Aku berdiri terpaku tidak jauh dari pintu. Jadi Ibu terlihat sangat lelah di rumah sakit tadi karena memang sakit, bukan karena khawatir tentang kondisi Yudistira?

"Kay...?" Ibu tampak terkejut saat berbalik. Mungkin dia merasa aneh karena tidak mendengar respons dari Mbak Yesti. "Kok kamu di sini?"

"Aku... aku minta Pak Mus yang menunggui Yudis, Bu. Aku...," Aku memilih tidak melanjutkan mengarang alasan. Aku bergegas menghampiri Ibu yang bangkit dari tidurnya dan duduk di tepi ranjang. "Ibu sakit apa?"

Ibu menatapku tak berdaya. "Ibu lebih suka kalau kamu nggak tahu."

"Ibu sakit apa?" ulangku sekali lagi.

"Jangan terlalu khawatir," Ibu tidak langsung menjawab pertanyaanku. Dia mengapai tanganku dan mengajakku duduk di sisinya. "Kata dokter prognosisnya nggak terlalu buruk karena ketahuannya masih stadium awal. Proses kemoterapinya juga sudah dimulai kok, Kay. Ibu akan baik-baik saja."

"Kanker?" Itu pertanyaan yang sebenarnya tidak perlu setelah mendengar penjelasan Ibu. "Sejak kapan, Bu?"

Ibu mendesah. "Beberapa bulan lalu. Ibu periksa karena gampang banget capek. Tapi dokter beneran bilang kemungkinan sembuh total besar banget, Kay. Nggak ada yang perlu dikhawatirkan.
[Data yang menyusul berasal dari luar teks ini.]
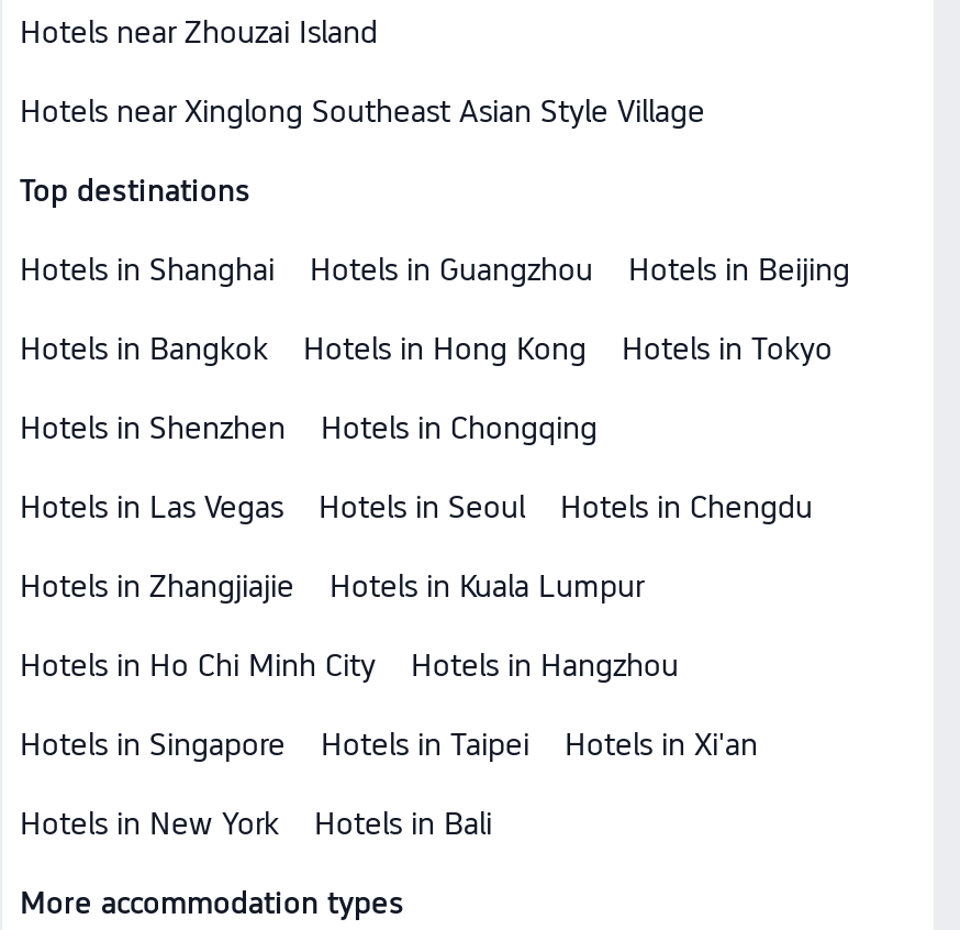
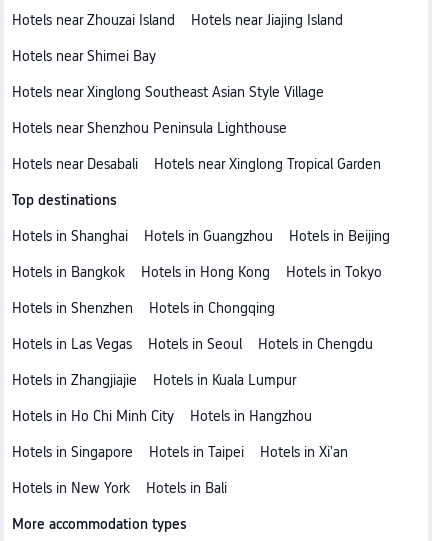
none -> [12,12,343,64] Hotels near Jiajing Island | Hotels near Shimei Bay
none -> [12,120,381,172] Hotels near Shenzhou Peninsula Lighthouse | Hotels near Desabali | Hotels near Xinglong Tropical Garden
Astaga, jangan menangis." Ibu mengusap pipiku. "Makanya Ibu nggak mau kamu tahu karena reaksimu pasti kayak gini."

Aku baru merasakan lelah yang seharian terkalahkan oleh adrenalin. Sekarang aku tidak tahu mana yang membuat air mataku tidak berhenti mengalir. Ditipu kedua kalinya oleh Yudistira atau penyesalan karena pernah meninggalkan Ibu sehingga tidak berada di dekatnya di saat-saat dia sangat membutuhkanku seperti sekarang. Yang pasti, aku tidak bisa menghentikan tangis dalam pelukan Ibu yang mengusap punggungku, seolah akulah yang harus dihibur dan ditenangkan, bukan sebaliknya.